Dutch ferry operator

Holland Norway Lines was a Dutch ferry company which operated a passenger and car ferry service between Emden, Germany and Kristiansand, Norway three times a week.

The company chartered the cruise ferry from the Estonian Tallink Grupp for an initial period of three years. The ship has a maximum capacity of 2500 passengers and 350 cars. The crossing took about 18 hours.

The company was founded by Bart Cunnen, and Patrick America. The company aimed to operate emissions-free ships by 2027.

On 30 August 2023, the company announced that it would suspend operations due to financial problems, and on 2 September 2023 it filed for bankruptcy in the Netherlands.

==Operations==
On 7 April 2022, services started between Eemshaven, Netherlands and Kristiansand.

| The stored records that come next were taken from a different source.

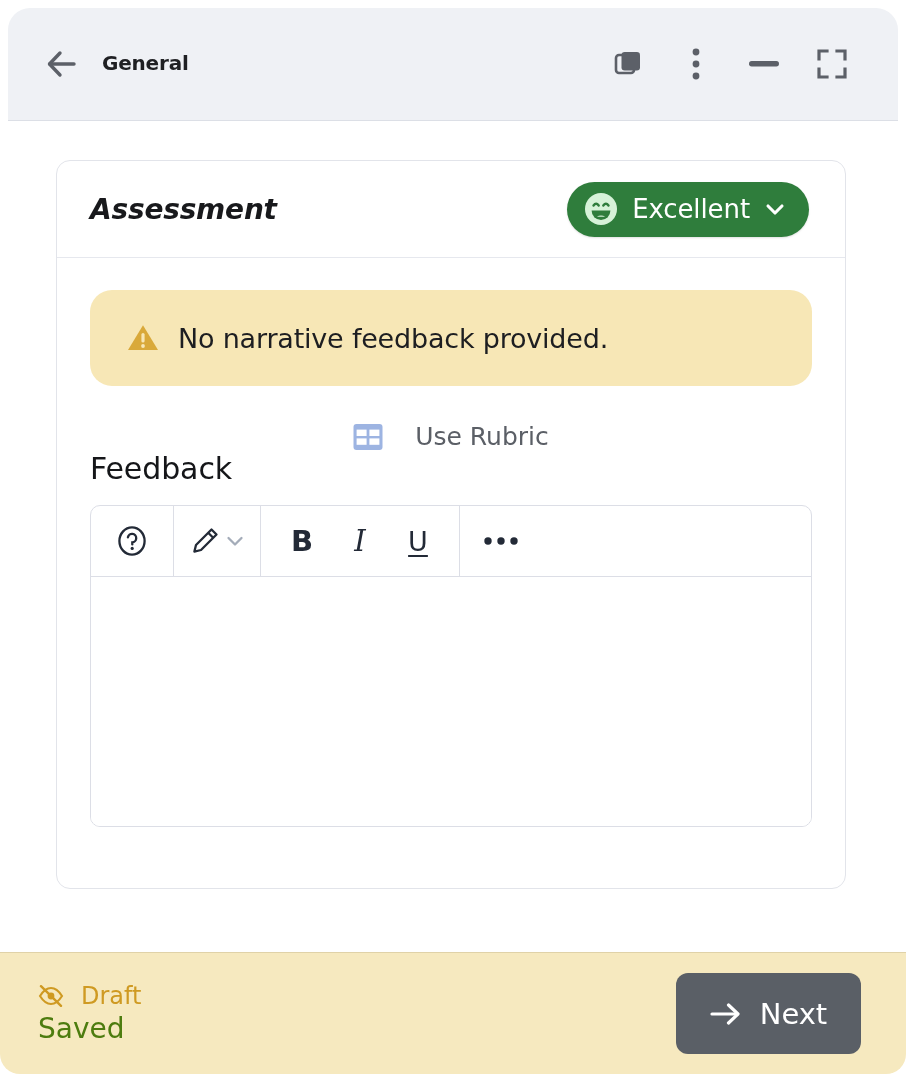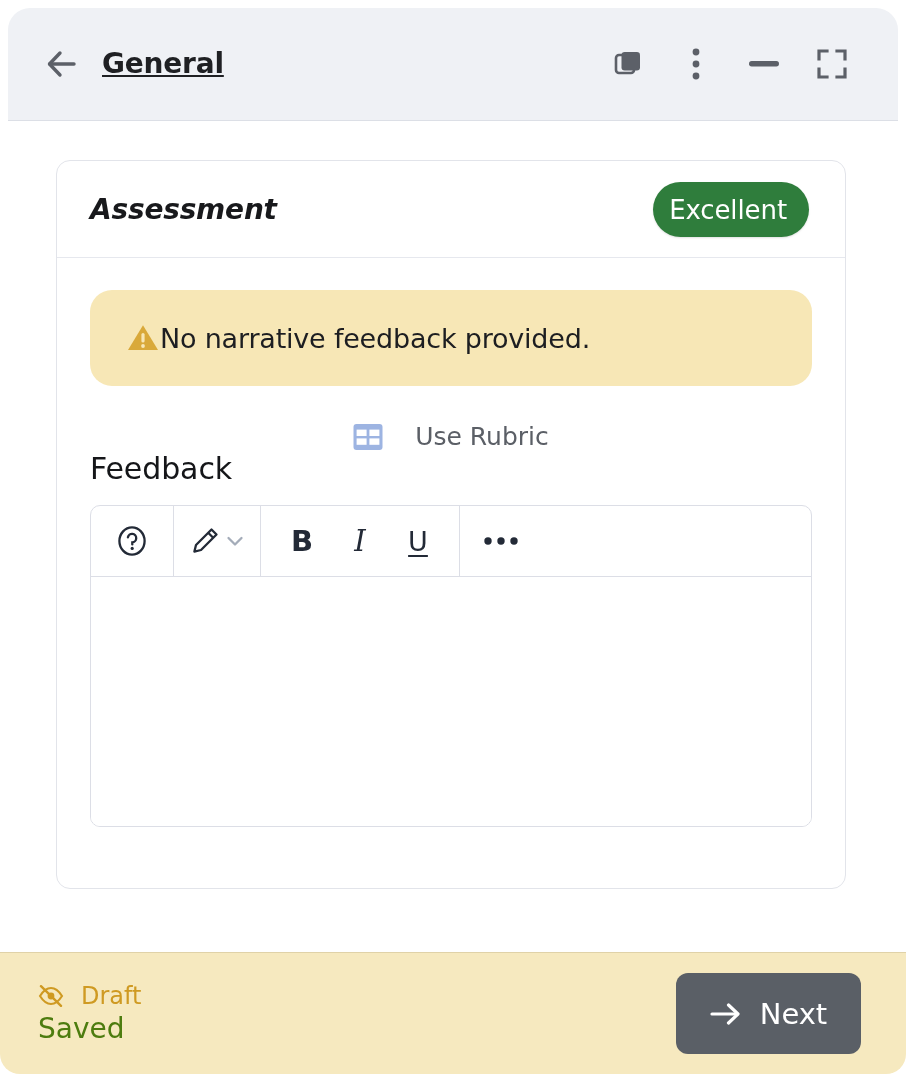--- a/index.html
+++ b/index.html
@@ -49,26 +49,25 @@
 
   .header-titles {
     flex: 1 1 auto;
     display: flex;
     flex-direction: column;
     justify-content: center;
     min-width: 0;
   }
 
   .header-title {
-    font-size: 28px;
+    font-size: 20px;
     font-weight: bold;
     color: #1f2023;
     line-height: 1.16;
     letter-spacing: -0.2px;
-    text-decoration: underline;
   }
 
   .header-subtitle {
     font-size: 21px;
     color: #62666e;
     line-height: 1.3;
     margin-top: 2px;
   }
 
   .header-actions {
@@ -122,41 +121,41 @@
     display: flex;
     align-items: center;
     gap: 13px;
     background: #2f7d3c;
     color: #ffffff;
     border-radius: 999px;
     height: 55px;
     padding: 0 22px 0 16px;
     cursor: pointer;
     box-shadow: 0 1px 2px rgba(0,0,0,0.12);
-    flex-direction: column;
   }
 
   .grade-pill-label {
     font-size: 26px;
     letter-spacing: -0.1px;
     white-space: nowrap;
   }
 
   .card-body {
     padding: 32px 33px 0 33px;
   }
 
   
   .warn-banner {
     background: #f7e7b6;
     border-radius: 22px;
     height: 96px;
     display: flex;
     align-items: center;
     padding-left: 36px;
+    gap: 18px;
   }
 
   .warn-text {
     font-size: 27px;
     color: #1d1e21;
     letter-spacing: -0.2px;
   }
 
   
   .rubric-row {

In early 2023 the service from Eemshaven to Kristiansand faced several cancellations because the Romantika was unable to dock in Eemshaven on several occasions. The problem was caused by the fact that since October, Holland Norway Lines no longer had priority to dock at the so-called heavy quay in Eemshaven.

On 23 March 2023, Holland Norway Lines announced in a press release that from 17 April to 31 May they would use Cuxhaven as their temporary departure port. From 1 June 2023 Emden became the new permanent port of departure.